Boston over New York (N)

In ’07 I picked the BoSox in the East and as world champs (the one time in my life I was actually correct); in ’08 I switched to the Yankees, and the alternating years plan will continue here.

AL Rookie of the Year: C Matt Wieters, BAL
Yes, I know he’s starting in AAA. See Longoria, Evan.
AL Cy Young: Daisuke Matsuzaka, BOS
I think I may have picked him last year. Cut the walk rate, please.
AL MVP: CF Grady Sizemore, CLE
I was going to pick ARod just as an "In your face, drug warriors!" pick, but the injury takes that possibility from infinitesimal to zero. Eventually Grady will luck into a .300 average and the rest of the world will realize that he’s a tremendous ballplayer.
NL Rookie of the Year: OF Colby Rasmus, STL
NL Cy Young: Ubaldo Jimenez, COL
It’s boring to pick Sabathia and Santana and company all the time. My Cy Young picks mostly just reflect my skepticism of the "WBC ruins pitchers!" heme.
NY MVP: 3B David Wright, NYN
He should have one already; I’m going to keep picking him until he gets it.

First manager fired: Dave Trembley, BAL
Best pennant race: AL East if you like good teams, AL Central if you prefer trainwrecks
Worst pennant race: NL Central
Worst teams in each league: Texas, Pittsburgh
Most likely to go .500 in each league: Oakland, Milwaukee
Teams most likely to disappoint (mainstream consensus*): Minnesota, Florida
Teams most likely to surprise (mainstream consensus): Detroit, Atlanta
Best free agent value (among big names): Bobby Abreu, LAA
Worst free agent value (among big names): Raul Ibanez, PHI
Will the Neanderthal League finally win the All-Star game?: flip a coin
Will Neanderthal League partisans extol the moral purity of pitchers hitting?: Not THAT much--only on every last day of interleague play
Will Jake Peavy be traded?: No
Most obnoxious stories of the year: anything involving ARod or steroids will lap the field as usual; complaints about slow starts by WBC participants will also be in contention
Over/under on in-season blog posts: 20--I've managed to build up a decent backlog of posts that aren’t time sensitive, so most weeks should see something posted in this space

(*) I used the predictions from three preview magazines (Lindy’s, Athlon Sports, and The Sporting News) to define maninstream consensus. Those publications all pick Minnesota to win the AL Central; pick Florida second (wildcard), third, and fourth respectively; pick Detroit third, fifth, and fifth respectively; and pick Atlanta fourth, fourth, and third respectively.

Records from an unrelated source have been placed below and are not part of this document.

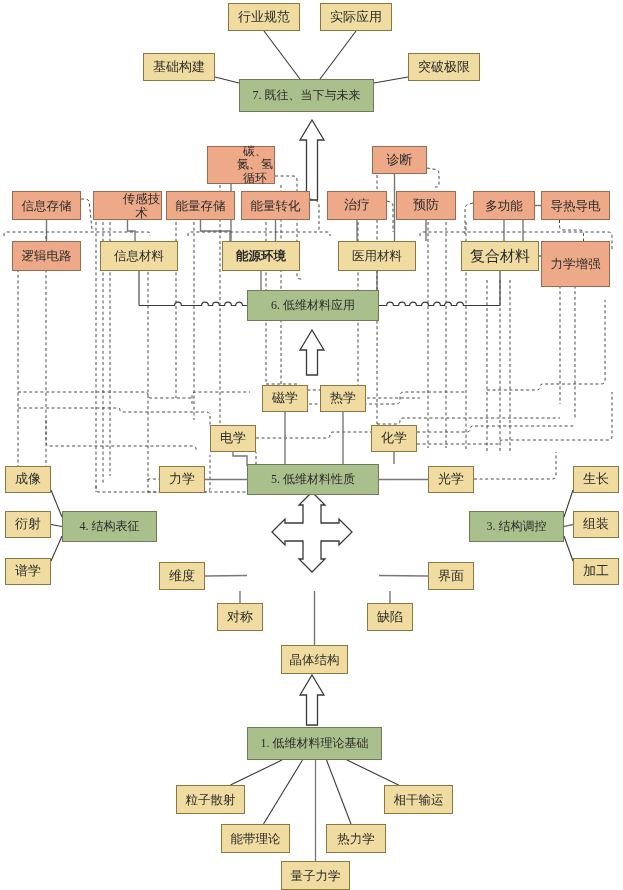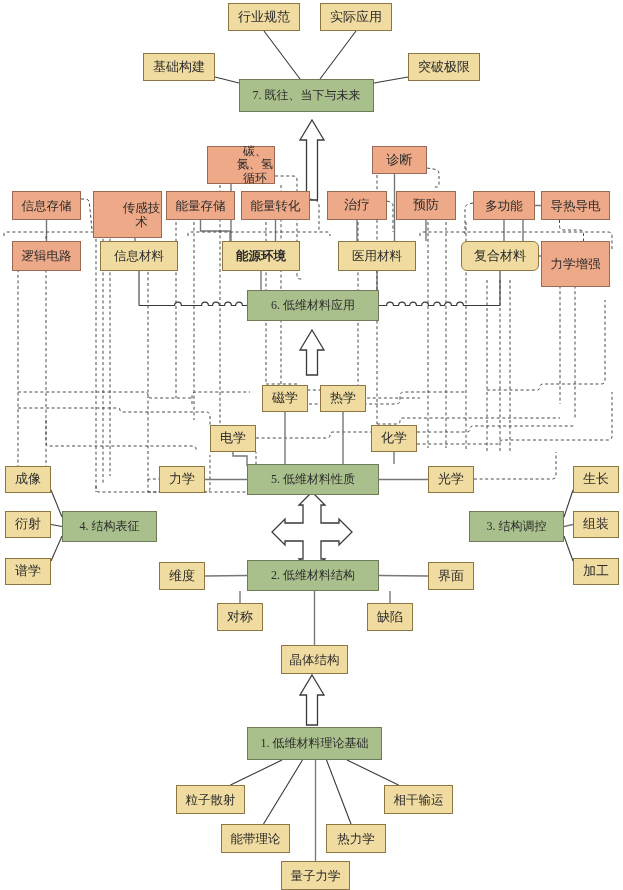--- a/index.html
+++ b/index.html
@@ -128,7 +128,7 @@
 循环</div>
     <div class="node salmon" style="left: 372px; top: 146px; width: 55px; height: 28px; font-size: 13px;">诊断</div>
     <div class="node salmon" style="left: 12px; top: 191px; width: 69px; height: 29px; font-size: 12.5px;">信息存储</div>
-    <div class="node salmon" style="left: 93px; top: 191px; width: 69px; height: 47px; font-size: 12.5px; padding-left: 28px;">传感技术</div>
+    <div class="node salmon" style="left: 93px; top: 191px; width: 69px; height: 29px; font-size: 12.5px; padding-left: 28px;">传感技术</div>
     <div class="node salmon" style="left: 166px; top: 191px; width: 69px; height: 29px; font-size: 12.5px;">能量存储</div>
     <div class="node salmon" style="left: 241px; top: 191px; width: 69px; height: 29px; font-size: 12.5px;">能量转化</div>
     <div class="node salmon" style="left: 327px; top: 191px; width: 60px; height: 29px; font-size: 13px;">治疗</div>

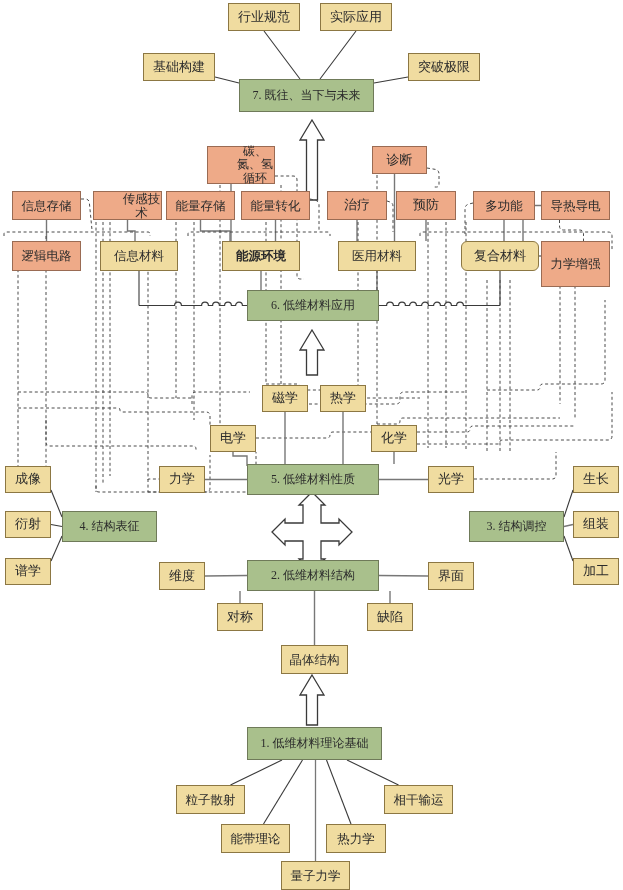--- a/index.html
+++ b/index.html
@@ -139,7 +139,7 @@
     <div class="node yellow" style="left: 100px; top: 241px; width: 78px; height: 30px; font-size: 12.5px;">信息材料</div>
     <div class="node yellow" style="left: 222px; top: 241px; width: 78px; height: 30px; font-size: 12.5px; font-weight: bold;">能源环境</div>
     <div class="node yellow" style="left: 338px; top: 241px; width: 78px; height: 30px; font-size: 12.5px;">医用材料</div>
-    <div class="node yellow" style="left: 461px; top: 241px; width: 78px; height: 30px; font-size: 13px; border-radius: 6px;">复合材料</div>
+    <div class="node yellow" style="left: 461px; top: 241px; width: 78px; height: 30px; font-size: 15px;">复合材料</div>
     <div class="node salmon" style="left: 541px; top: 241px; width: 69px; height: 46px; font-size: 12.5px;">力学增强</div>
     <div class="node green" style="left: 247px; top: 290px; width: 132px; height: 31px; font-size: 12px;">6. 低维材料应用</div>
     <div class="node yellow" style="left: 262px; top: 385px; width: 46px; height: 27px; font-size: 13px;">磁学</div>

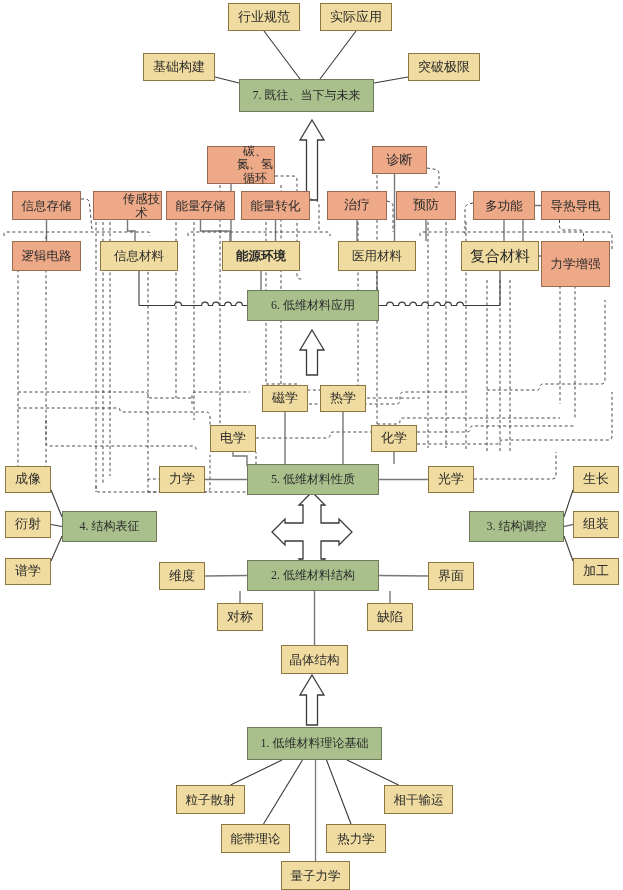--- a/index.html
+++ b/index.html
@@ -161,7 +161,6 @@
     <div class="node yellow" style="left: 428px; top: 562px; width: 46px; height: 28px; font-size: 13px;">界面</div>
     <div class="node yellow" style="left: 217px; top: 603px; width: 46px; height: 28px; font-size: 13px;">对称</div>
     <div class="node yellow" style="left: 367px; top: 603px; width: 46px; height: 28px; font-size: 13px;">缺陷</div>
-    <div class="node green" style="left: 247px; top: 560px; width: 132px; height: 31px; font-size: 12px;">2. 低维材料结构</div>
     <div class="node yellow" style="left: 281px; top: 645px; width: 67px; height: 29px; font-size: 12.5px;">晶体结构</div>
     <div class="node green" style="left: 247px; top: 727px; width: 135px; height: 33px; font-size: 12px;">1. 低维材料理论基础</div>
     <div class="node yellow" style="left: 176px; top: 785px; width: 69px; height: 29px; font-size: 12.5px;">粒子散射</div>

  1. These are legitimate picks and really great analysis. I pretty much agree with all your picks, except I have the White Sox winning the AL Central. I’m looking forward to this year’s season, should be another good one. I made a top ten list of my projections for the regular season results: I think my picks are solid, if you don’t agree you can actually change the order by voting.

  2. Guess these were a little bit off. Texas is probably the #1 offensive team in the AL and the Rays have failed to disappoint... most of your subjective analysis was pretty dead on though

  3. The worst prediction (to date) by far was "Most obnoxious stories of the year". I failed to include "Should Joba start or relieve?" which seems to be discussed on MLB Network after every Yankee game, whether they win or lose, whether the starter pitches well or gets lit up, etc.